Friday, December 12, 2008

The Nature of Art

In a predetermined universe, what is the nature of art? Just as all human societies at some point create their creators – they also begin traditions of creating creations - otherwise known as art. Why are humans inclined to take useful crafts, like language or pottery, and imbue them with something extra, something intangible and slippery? There are several functions of art, from an anthropological perspective, such as setting standards of behavior and transmitting customs or values. In this way, art acts to preserve culture. Art can also as an agent of change as it opens a relatively safe outlet for allowing taboo thoughts to be expressed. Once expressed within the confines of an accepted artistic medium, taboo thoughts may be dismissed. On the other hand, taboo ideas expressed in artistic media that push the limits of acceptance can precipitate cultural shifts or change, both in what are considered acceptable forms and in the relaxing of taboos. In either case art either preserves or destroys according to its timing. It is this aspect of art that comes into play when examining predeterminism, in that art may act as a force upon the trajectory of ideas pulling them one way or another.

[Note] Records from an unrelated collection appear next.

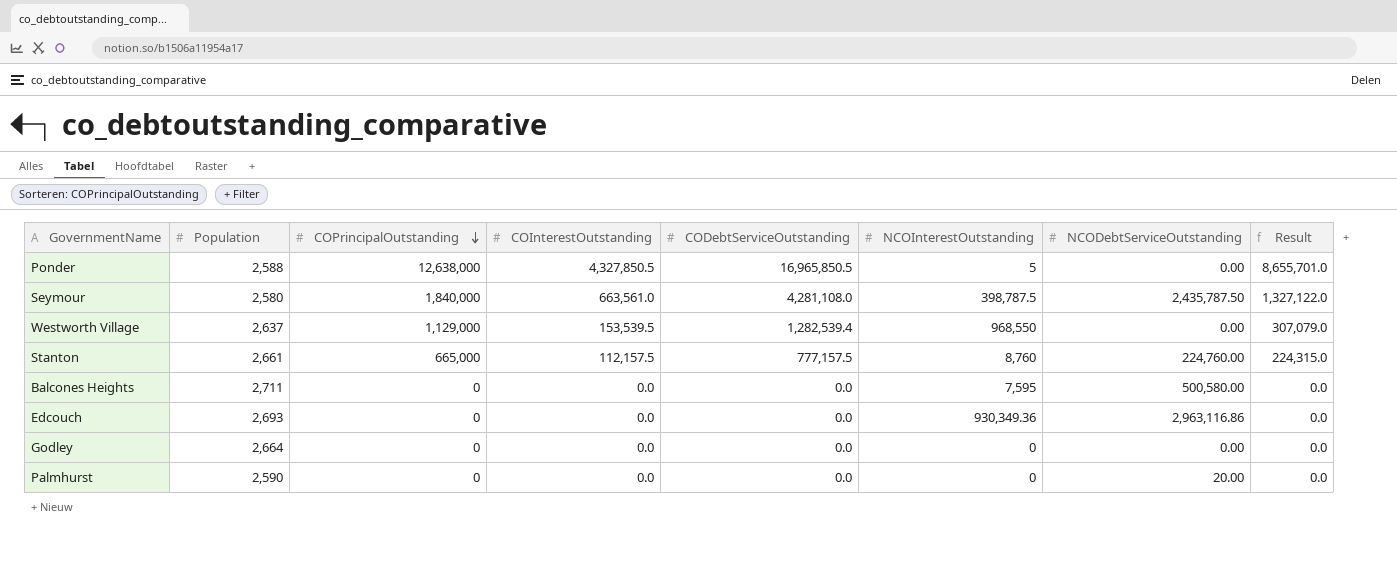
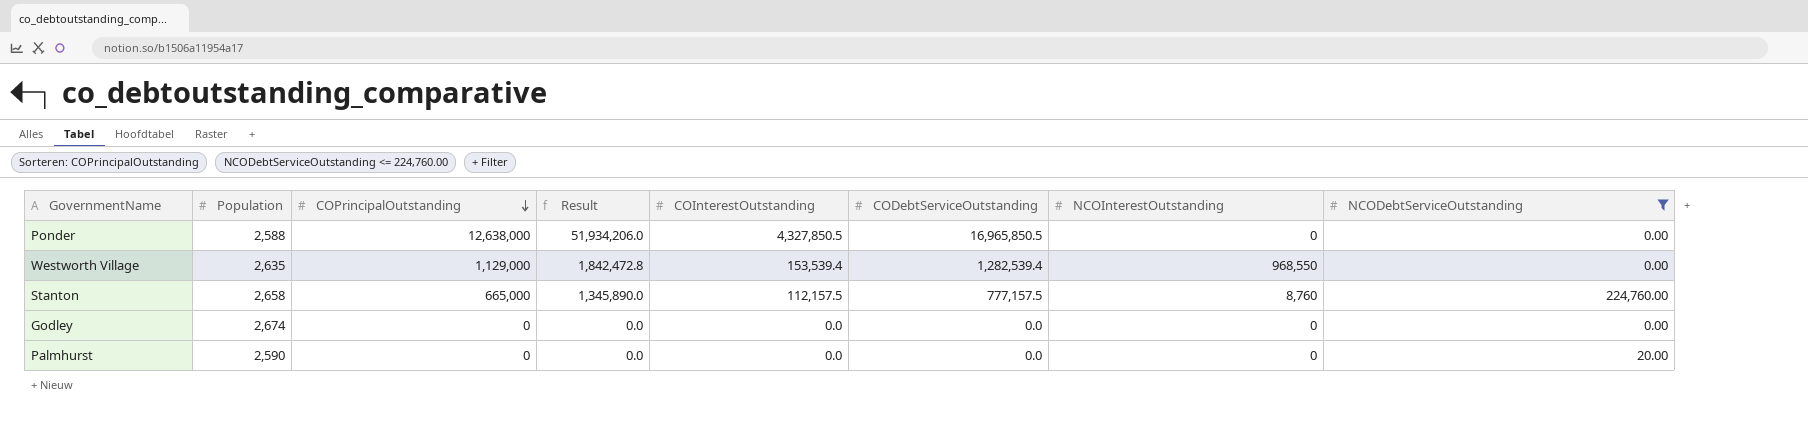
filter: none -> NCODebtServiceOutstanding <= 224,760.00
column Result | formula: [COInterestOutstanding] * 2 -> [COInterestOutstanding] * 12
column Result | position: 8 -> 4
Ponder | NCOInterestOutstanding: 5 -> 0
Westworth Village | Population: 2,637 -> 2,635
Westworth Village | COInterestOutstanding: 153,539.5 -> 153,539.4
Stanton | Population: 2,661 -> 2,658
Godley | Population: 2,664 -> 2,674

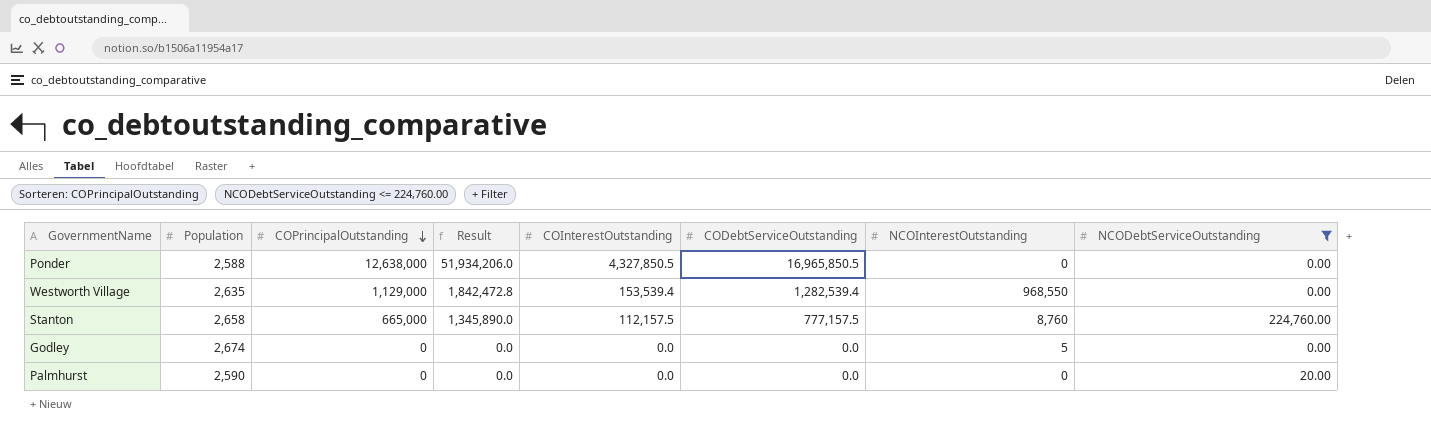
Godley | NCOInterestOutstanding: 0 -> 5

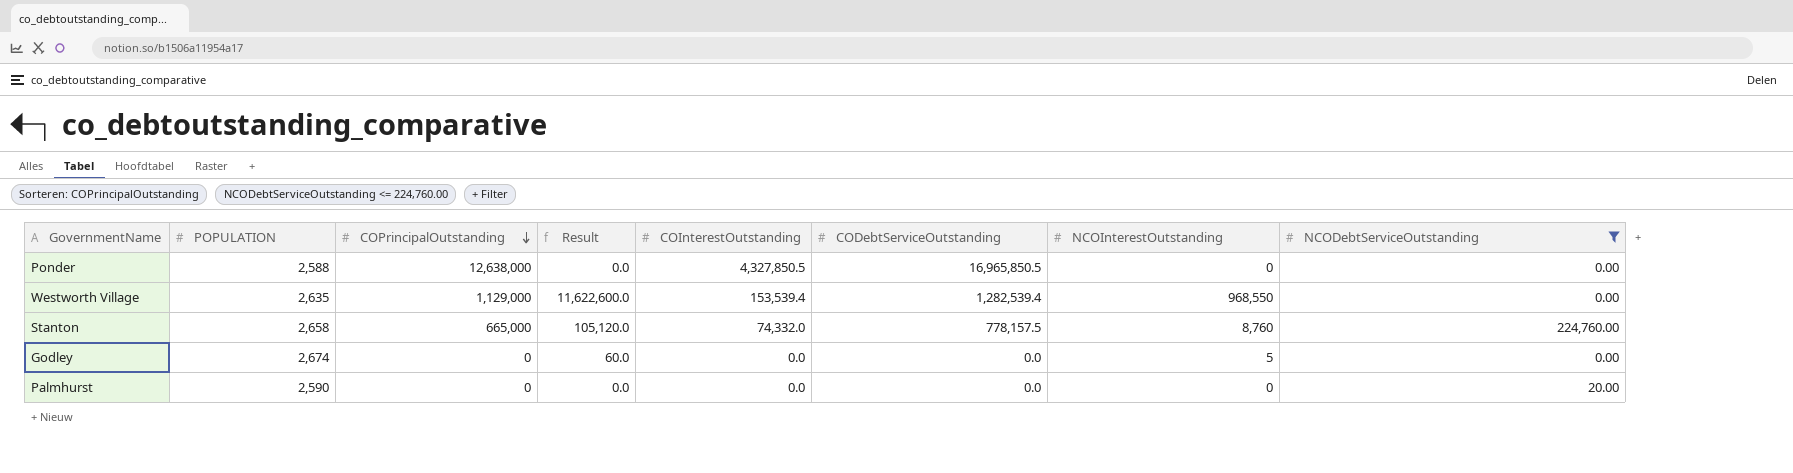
column name: Population -> POPULATION
column Result | formula: [COInterestOutstanding] * 12 -> [NCOInterestOutstanding] * 12
Stanton | COInterestOutstanding: 112,157.5 -> 74,332.0
Stanton | CODebtServiceOutstanding: 777,157.5 -> 778,157.5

In order for art to be an agent of change, a force shaping the universal outcome, does it have to survive the war of attrition, the sandblasting of time which eventually makes fools of us all? Does it have to be fundamentally important to a generation or more importantly to their offspring? Or is it an individual exercise based on personal insight or observation, of which outward appreciation gives the creator the belief that he or she is not in isolation on this lonely planet? If you accept that the future can be seen in the present, as can the present be seen in the past, and each event is multidimensional – then the act of creation takes on more importance than the resulting artwork because it resonates through time - beyond the single event or individual experience.
-LEH

Thursday, October 30, 2008

Predeterminism - the fight for reason

Have you ever had the feeling that your life was spinning out beyond control? Or inversely that everything was happening exactly as it should? In both cases, as in all cases, what you are sensing is the predetermined nature of the Universe: an innate background structural radiation, extant since the Big Bang, which surrounds us and within which we live our lives.

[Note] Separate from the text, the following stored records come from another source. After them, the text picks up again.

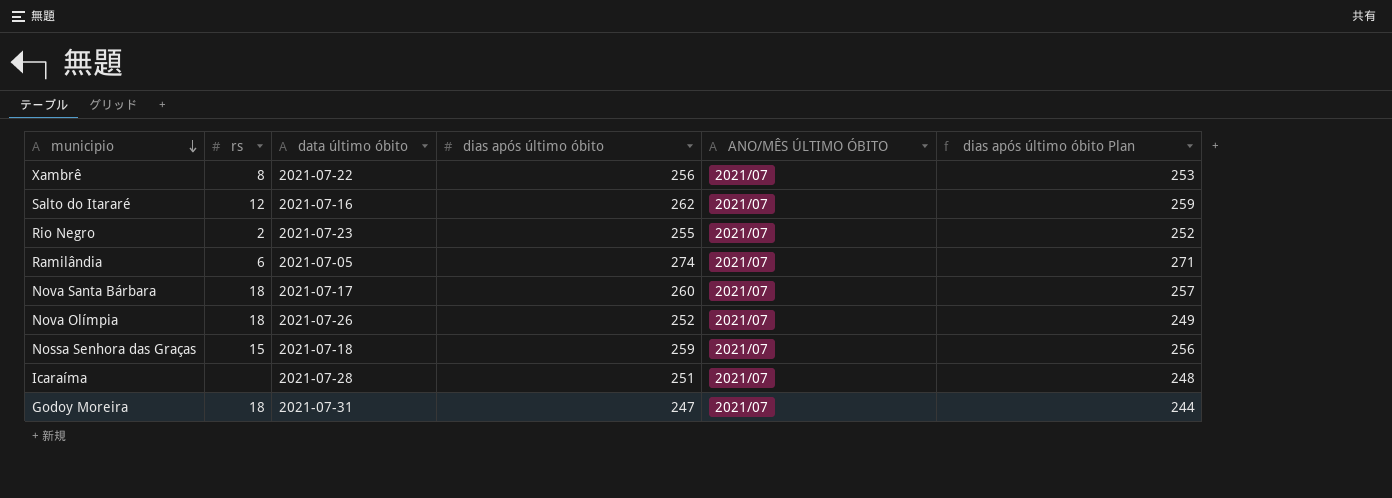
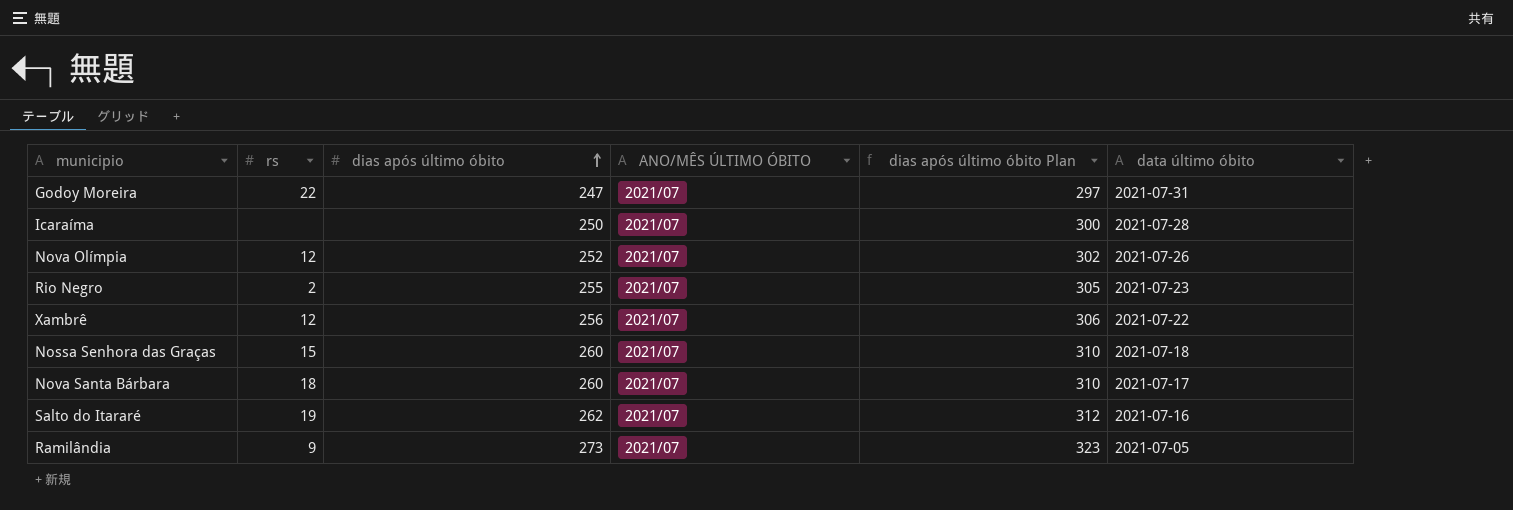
row order: municipio descending -> dias após último óbito ascending
column dias após último óbito Plan | formula: [dias após último óbito] - 3 -> [dias após último óbito] + 50
column data último óbito | position: 3 -> 6
Godoy Moreira | rs: 18 -> 22
Icaraíma | dias após último óbito: 251 -> 250
Nova Olímpia | rs: 18 -> 12
Xambrê | rs: 8 -> 12
Nossa Senhora das Graças | dias após último óbito: 259 -> 260
Salto do Itararé | rs: 12 -> 19
Ramilândia | rs: 6 -> 9
Ramilândia | dias após último óbito: 274 -> 273

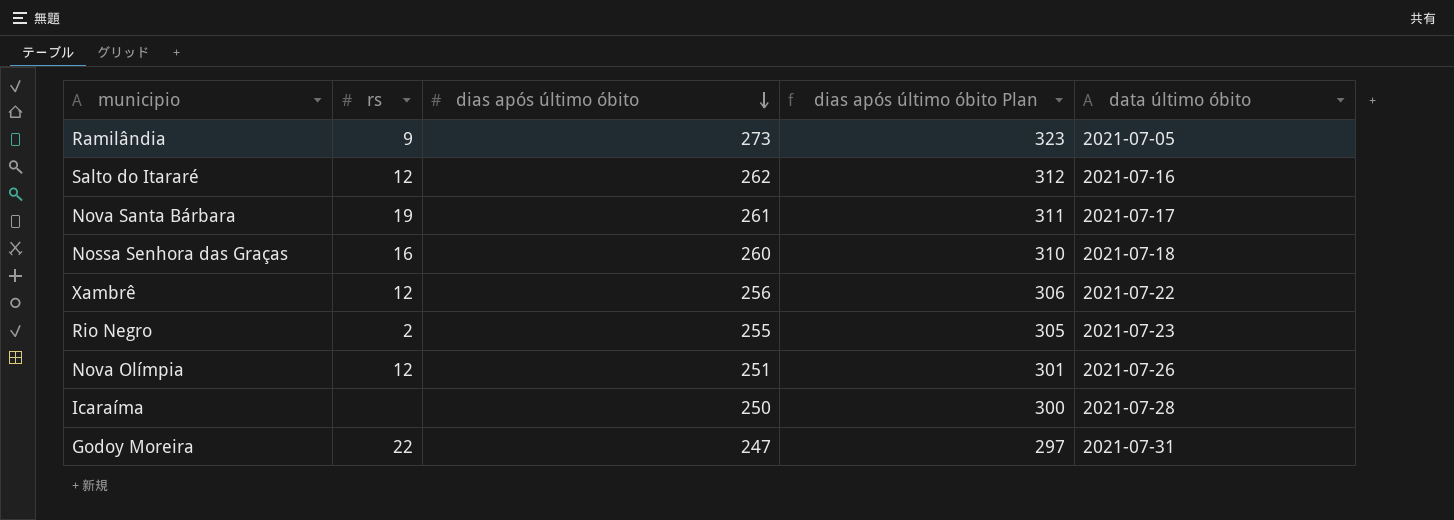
row order: dias após último óbito ascending -> dias após último óbito descending
column ANO/MÊS ÚLTIMO ÓBITO | position: 4 -> none
Salto do Itararé | rs: 19 -> 12
Nova Santa Bárbara | rs: 18 -> 19
Nova Santa Bárbara | dias após último óbito: 260 -> 261
Nova Santa Bárbara | dias após último óbito Plan: 310 -> 311
Nossa Senhora das Graças | rs: 15 -> 16
Nova Olímpia | dias após último óbito: 252 -> 251
Nova Olímpia | dias após último óbito Plan: 302 -> 301

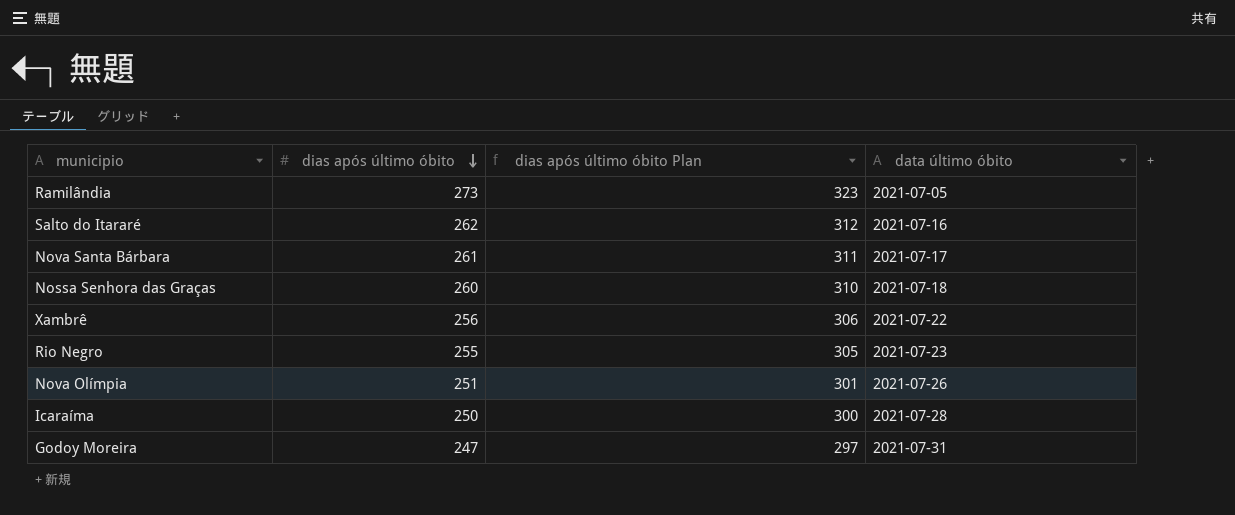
column rs | position: 2 -> none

I would like from the outset to wrestle the concept of structural predeterminism away from any Calvinistic religious connotations of morality surrounding the God myth and need to sloppily shoehorn the word God into gaps in our understanding. Structural predeterminism is not God and in fact precludes that notion. The simplest way to explain structural predeterminism is as follows. When we conceptualize the Universe we have two options:
The Universe is finite.
The Universe is infinite.

All that humanity has been able to observe so far would point to the Universe, as life, being finite. In current scientific theory the Universe we live in begins with the Big Bang. In order for the Big Bang to have occurred, as with any nuclear explosion, a finite critical mass must have been reached. It follows, if the original mass was finite then so must be the outcome.

-MSM

oh the humanity!

All societies have the existence of religion in common. It is part of what makes us human. Religion is defined as the beliefs and patterns of behavior which humanity uses to resolve issues that cannot otherwise be solved using known technology. Religion includes not only the rituals which manipulate supernatural powers, but also the story of creation. If every religion has a story about how and why people came to be, then you could say that the function of religion is to answer the currently unanswerable questions of how and why we exist.

If what we, as humans, are seeking is an answer to how and why we exist, and if many of us credit the Big Bang as the precursor to life as we know it, then what effect does existence prior to the Big Bang have, not only on how and why we came into being, but also on what we have become?